About 85% of the KDnuggets 2014 jobs are from US, but there are also jobs from 14 other countries: Canada, China, Estonia, Germany, India, Israel, Luxembourg, Malta, Portugal, Serbia, Singapore, Switzerland, the Netherlands, and the UK.

About 33% of the jobs had the title "Data Scientist", up from about 25% in 2013 and 19% in 2012.

The second most common job title was Engineer - with many different versions, such as BI Engineer, Machine Learning Engineer, Software Engineer, and more - see word cloud below.

KDnuggets 2014 Jobs Titles, word cloud

Next we looked at the skills most in demand by examining the most frequent keywords in job descriptions.

The most common were general terms:
  • team, in 88% of the job ads
  • business, 73%
  • analytics, 64%
  • design, 63%
  • development, 62%
  • statistics, 61%
  • statistical, 61%
  • research, 61%
  • machine learning, 53%
  • data mining, 52%
  • modeling, 49%
  • solutions, 47%

This suggests that a data scientist job is a team effort focused on business analytics, with research, design and development playing a major role. Statisics, Machine Learning, and Data Mining are used almost synonymously.

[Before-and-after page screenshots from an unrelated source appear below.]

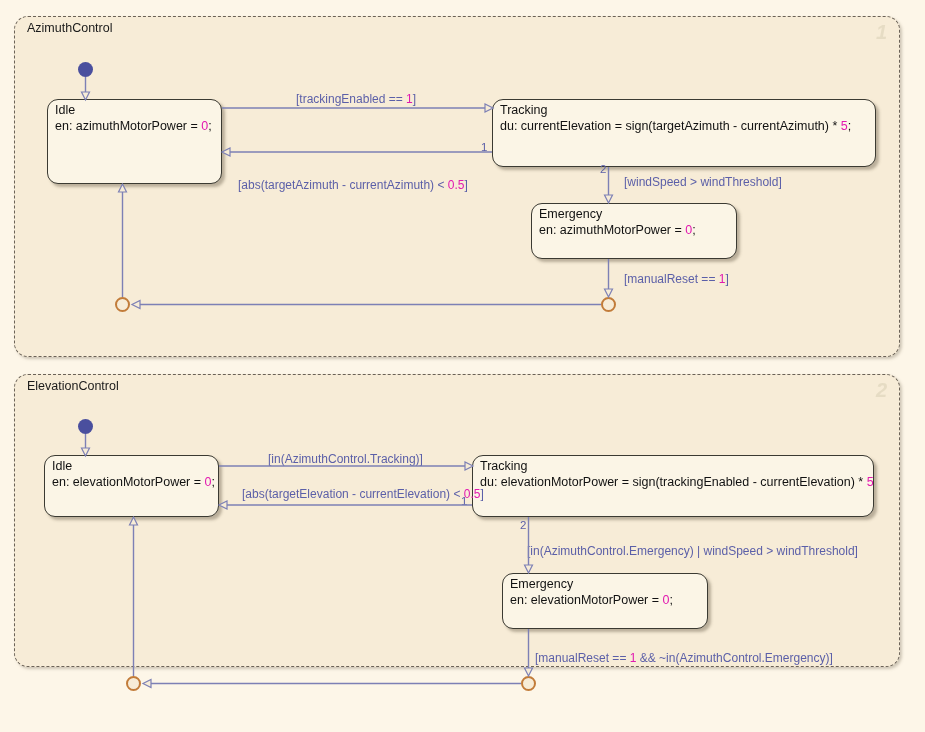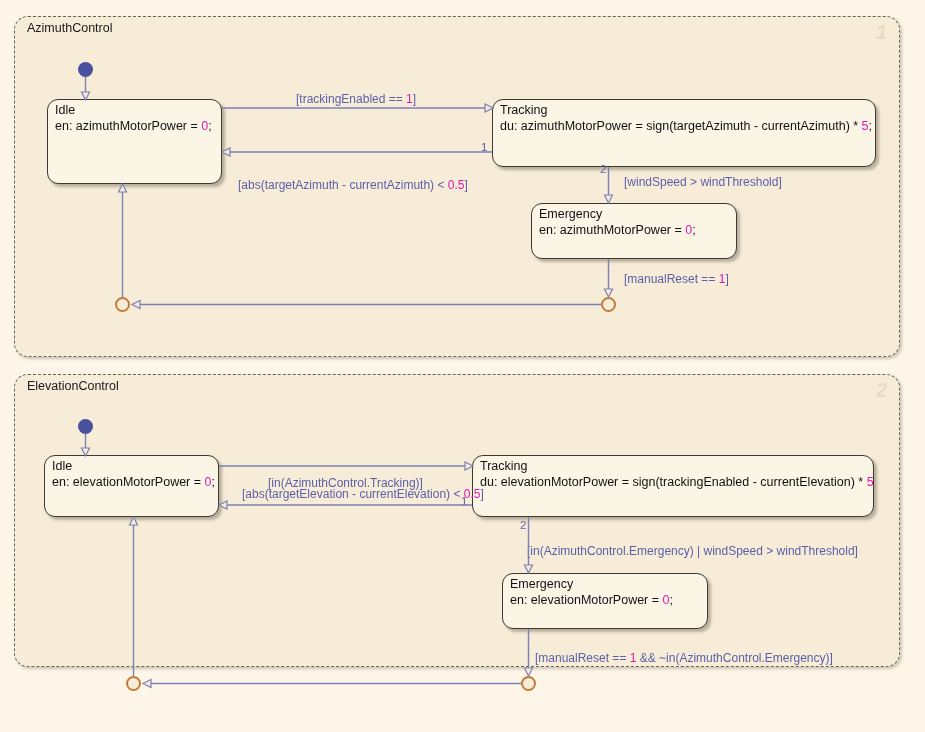--- a/index.html
+++ b/index.html
@@ -134,21 +134,21 @@
 
   <div class="defdot" style="left:78px; top:62px;"></div>
 
   <div class="state" style="left:47px; top:99px; width:175px; height:85px;">
     <div class="state-label">Idle</div>
     <div class="state-action"><span>en: </span><span>azimuthMotorPower = </span><span class="num">0</span><span>;</span></div>
   </div>
 
   <div class="state" style="left:492px; top:99px; width:384px; height:68px;">
     <div class="state-label">Tracking</div>
-    <div class="state-action"><span>du: </span><span>azimuthMotorPower = sign(targetAzimuth - currentAzimuth) * </span><span class="num">5</span><span>;</span></div>
+    <div class="state-action"><span>du: </span><span>currentElevation = sign(targetAzimuth - currentAzimuth) * </span><span class="num">5</span><span>;</span></div>
   </div>
 
   <div class="state" style="left:531px; top:203px; width:206px; height:56px;">
     <div class="state-label">Emergency</div>
     <div class="state-action"><span>en: </span><span>azimuthMotorPower = </span><span class="num">0</span><span>;</span></div>
   </div>
 
   <div class="junction" style="left:115px; top:297px;"></div>
   <div class="junction" style="left:601px; top:297px;"></div>
 
@@ -181,21 +181,21 @@
   </div>
 
   <div class="state" style="left:502px; top:573px; width:206px; height:56px;">
     <div class="state-label">Emergency</div>
     <div class="state-action"><span>en: </span><span>elevationMotorPower = </span><span class="num">0</span><span>;</span></div>
   </div>
 
   <div class="junction" style="left:126px; top:676px;"></div>
   <div class="junction" style="left:521px; top:676px;"></div>
 
-  <div class="tlabel" style="left:268px; top:476px;"><span>[in(AzimuthControl.Tracking)]</span><span class="num"></span><span></span></div>
+  <div class="tlabel" style="left:268px; top:452px;"><span>[in(AzimuthControl.Tracking)]</span><span class="num"></span><span></span></div>
 
   <div class="tlabel" style="left:227px; top:487px;padding-left:15px;"><span>[abs(targetElevation - currentElevation) &lt; </span><span class="num">0.5</span><span>]</span></div>
 
   <div class="tlabel" style="left:527px; top:544px;"><span>[in(AzimuthControl.Emergency) | windSpeed &gt; windThreshold]</span><span class="num"></span><span></span></div>
 
   <div class="tlabel" style="left:535px; top:651px;"><span>[manualReset == </span><span class="num">1</span><span> &amp;&amp; ~in(AzimuthControl.Emergency)]</span></div>
 
   <div class="olabel" style="left:461px; top:495px;">1</div>
   <div class="olabel" style="left:520px; top:519px;">2</div>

Looking at terms corresponding to more specific skills / languages we have
  • SQL, 54% of all job ads
  • Python, 46%
  • R, 44%
  • SAS, 36%
  • Hadoop, 35%
  • Java, 32%
  • optimization, 23%
  • C++, 21%
  • visualization, 20%
  • MATLAB, 18%
  • BI or Business Intelligence, 17%
  • distributed, 16%
  • regression, 16%
  • unstructured, 16%
  • Hive, 16%
  • mobile, 15%

NoSQL was mentioned in 11% of job ads.

The US map below shows the distribution of US-based jobs, with the size of the circle corresponding to the number of jobs and color corresponds to the log of ratio of SAS (blue) vs R (red) jobs.

KDnuggets US Jobs for 2014

The next figure shows the distribution of SAS vs R for US cities.

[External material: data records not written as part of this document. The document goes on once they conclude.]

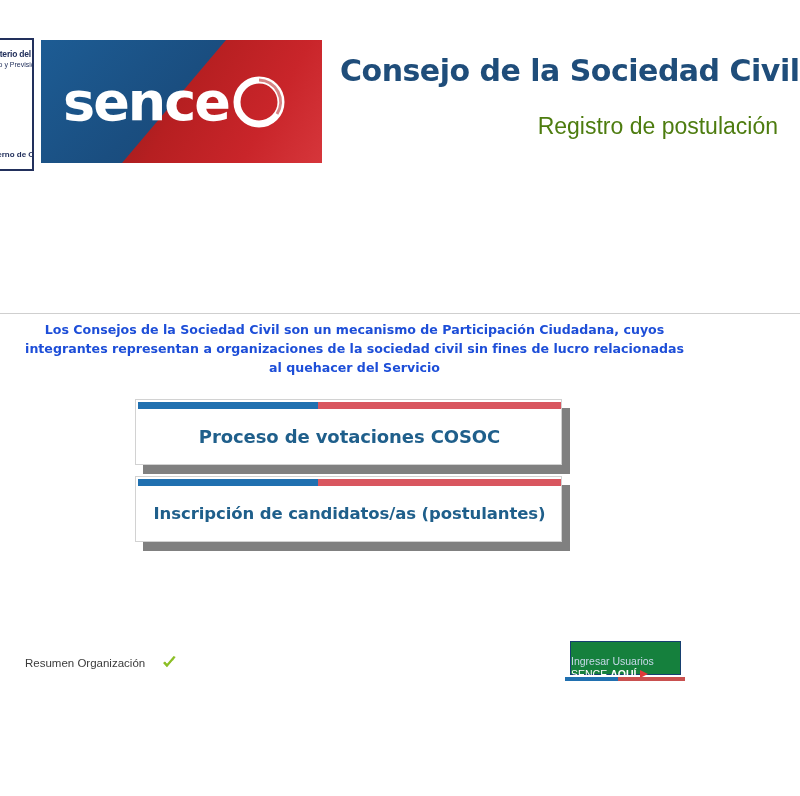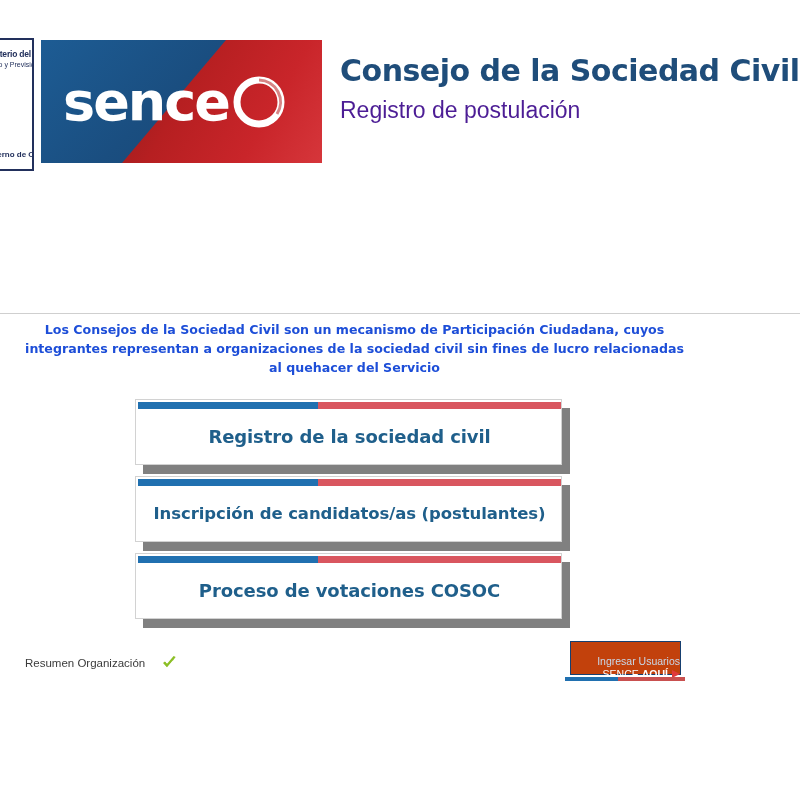--- a/index.html
+++ b/index.html
@@ -104,39 +104,39 @@
     width: 240px;
     height: 66px;
   }
 
   
   .title-block {
     position: absolute;
     left: 340px;
     top: 52px;
     width: 460px;
-    text-align: left;
-    padding-right: 16px;
+    text-align: right;
+    padding-right: 22px;
   }
   .title-main {
     font-family: "DejaVu Sans", sans-serif;
     font-size: 30px;
     font-weight: bold;
     color: #1f4d7a;
     letter-spacing: -0.5px;
     line-height: 38px;
     white-space: nowrap;
   }
   .title-sub {
     font-family: "Liberation Sans", sans-serif;
     font-size: 23px;
     font-weight: normal;
-    color: #4c1d95;
+    color: #4d7c0f;
     line-height: 32px;
-    margin-top: 4px;
+    margin-top: 20px;
     white-space: nowrap;
   }
 
   
   .divider {
     position: absolute;
     left: 0;
     top: 313px;
     width: 800px;
     height: 1px;
@@ -256,25 +256,25 @@
     width: 111px;
     height: 40px;
     cursor: pointer;
   }
   .ingresar-box {
     position: absolute;
     left: 0;
     top: 0;
     width: 111px;
     height: 34px;
-    background: #c2410c;
+    background: #15803d;
     border: 1px solid #163f70;
     display: flex;
     flex-direction: column;
-    align-items: flex-end;
+    align-items: flex-start;
     justify-content: center;
     padding-top: 19px;
   }
   .ing-line1 {
     font-family: "Liberation Sans", sans-serif;
     font-size: 10.5px;
     color: #c8d8ea;
     line-height: 13px;
     white-space: nowrap;
   }
@@ -355,53 +355,43 @@
       <div class="title-sub">Registro de postulación</div>
     </div>
   </div>
 
   <div class="divider"></div>
 
   <div class="intro">Los Consejos de la Sociedad Civil son un mecanismo de Participación Ciudadana, cuyos integrantes representan a organizaciones de la sociedad civil sin fines de lucro relacionadas al quehacer del Servicio</div>
 
   <div class="cards">
 
+
     <div class="card-wrap">
       <div class="card-shadow"></div>
       <div class="card">
         <div class="card-stripe">
           <div class="s-blue"></div>
           <div class="s-red"></div>
         </div>
-        <div class="card-label">Registro de la sociedad civil</div>
+        <div class="card-label">Proceso de votaciones COSOC</div>
       </div>
     </div>
 
     <div class="card-wrap">
       <div class="card-shadow"></div>
       <div class="card">
         <div class="card-stripe">
           <div class="s-blue"></div>
           <div class="s-red"></div>
         </div>
         <div class="card-label smaller">Inscripción de candidatos/as (postulantes)</div>
       </div>
     </div>
 
-    <div class="card-wrap">
-      <div class="card-shadow"></div>
-      <div class="card">
-        <div class="card-stripe">
-          <div class="s-blue"></div>
-          <div class="s-red"></div>
-        </div>
-        <div class="card-label">Proceso de votaciones COSOC</div>
-      </div>
-    </div>
-
   </div>
 
   <div class="resumen">
     <span class="resumen-label">Resumen Organización</span>
     <span class="check-icon">
       <svg width="15" height="15" viewBox="0 0 16 16">
         <path d="M1.5 8.6 L5.2 12.6 L14.2 2.4 L12.0 5.6 L5.4 9.6 L3.4 7.2 Z" fill="#8cbf26"></path>
         <path d="M1.2 8.4 L5.3 13.0 L14.6 2.2 L12.4 1.0 L5.2 9.6 L3.0 6.8 Z" fill="#8cbf26"></path>
       </svg>
     </span>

KDnuggets US Jobs for 2014, SAS vs R

We see that New York, San Diego, Rochester, Portland, and Dallas have more SAS jobs than R, while Seattle, Boston, Redmond, and San Francisco, CA are more R oriented. Chicago, Cupertino, and Palo Alto have about equal number of R and SAS jobs.

We also looked at interaction between top languages/systems, by measuring the

lift = actual number of jobs with the pair X,Y / expected number of jobs if X, Y were independently distributed.

We see that the strongest pairing is between R and Python (1.61 lift), but also between R and SAS. The only negative lift is between SAS and Hadoop - less likely to be required together.

Interaction between data science systems required in 2014 job ads

Finally, we looked at Education.

Almost all of the jobs required a graduate degree (Masters), and 48% of the jobs required or preferred a PhD.

What do you see as most-demanded skills for Data Scientists?